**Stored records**
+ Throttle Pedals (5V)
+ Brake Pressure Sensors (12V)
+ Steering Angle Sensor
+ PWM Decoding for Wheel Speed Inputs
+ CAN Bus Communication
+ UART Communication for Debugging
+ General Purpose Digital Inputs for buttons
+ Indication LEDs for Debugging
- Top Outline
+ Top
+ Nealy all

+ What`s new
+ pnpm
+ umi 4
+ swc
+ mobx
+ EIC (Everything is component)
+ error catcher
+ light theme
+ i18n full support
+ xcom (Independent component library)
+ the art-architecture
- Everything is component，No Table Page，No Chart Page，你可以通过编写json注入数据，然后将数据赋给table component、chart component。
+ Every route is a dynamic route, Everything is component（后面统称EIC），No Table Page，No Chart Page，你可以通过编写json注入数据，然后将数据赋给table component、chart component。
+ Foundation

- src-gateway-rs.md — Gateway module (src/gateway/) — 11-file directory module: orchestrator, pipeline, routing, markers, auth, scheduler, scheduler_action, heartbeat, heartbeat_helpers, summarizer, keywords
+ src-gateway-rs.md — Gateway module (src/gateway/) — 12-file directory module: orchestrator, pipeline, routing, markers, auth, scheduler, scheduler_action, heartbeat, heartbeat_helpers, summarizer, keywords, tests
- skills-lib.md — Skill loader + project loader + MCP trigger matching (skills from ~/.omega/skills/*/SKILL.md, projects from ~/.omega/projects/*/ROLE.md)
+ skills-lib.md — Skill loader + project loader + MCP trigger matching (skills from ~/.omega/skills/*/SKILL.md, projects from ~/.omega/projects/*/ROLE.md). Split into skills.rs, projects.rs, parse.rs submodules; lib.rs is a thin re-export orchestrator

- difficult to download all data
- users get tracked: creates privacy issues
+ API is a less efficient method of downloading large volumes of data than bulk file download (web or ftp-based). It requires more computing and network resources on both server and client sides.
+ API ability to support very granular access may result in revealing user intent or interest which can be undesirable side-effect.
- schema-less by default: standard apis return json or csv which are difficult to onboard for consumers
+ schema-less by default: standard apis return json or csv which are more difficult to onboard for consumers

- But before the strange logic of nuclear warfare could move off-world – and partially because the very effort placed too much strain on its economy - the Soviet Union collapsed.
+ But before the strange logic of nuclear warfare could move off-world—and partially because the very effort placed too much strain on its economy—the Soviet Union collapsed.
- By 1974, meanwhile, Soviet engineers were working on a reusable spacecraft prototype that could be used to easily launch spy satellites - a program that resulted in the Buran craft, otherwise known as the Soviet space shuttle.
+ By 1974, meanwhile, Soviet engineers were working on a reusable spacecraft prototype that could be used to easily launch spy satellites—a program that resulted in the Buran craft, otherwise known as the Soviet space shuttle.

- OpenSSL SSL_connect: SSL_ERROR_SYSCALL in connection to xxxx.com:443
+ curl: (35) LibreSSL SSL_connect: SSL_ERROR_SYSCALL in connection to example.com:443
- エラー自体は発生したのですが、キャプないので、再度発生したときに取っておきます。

**TO DO**
Your task is to list each line of the records with the word "strain".

**RESPONSE TO THIS EXERCISE**
- But before the strange logic of nuclear warfare could move off-world – and partially because the very effort placed too much strain on its economy - the Soviet Union collapsed.
+ But before the strange logic of nuclear warfare could move off-world—and partially because the very effort placed too much strain on its economy—the Soviet Union collapsed.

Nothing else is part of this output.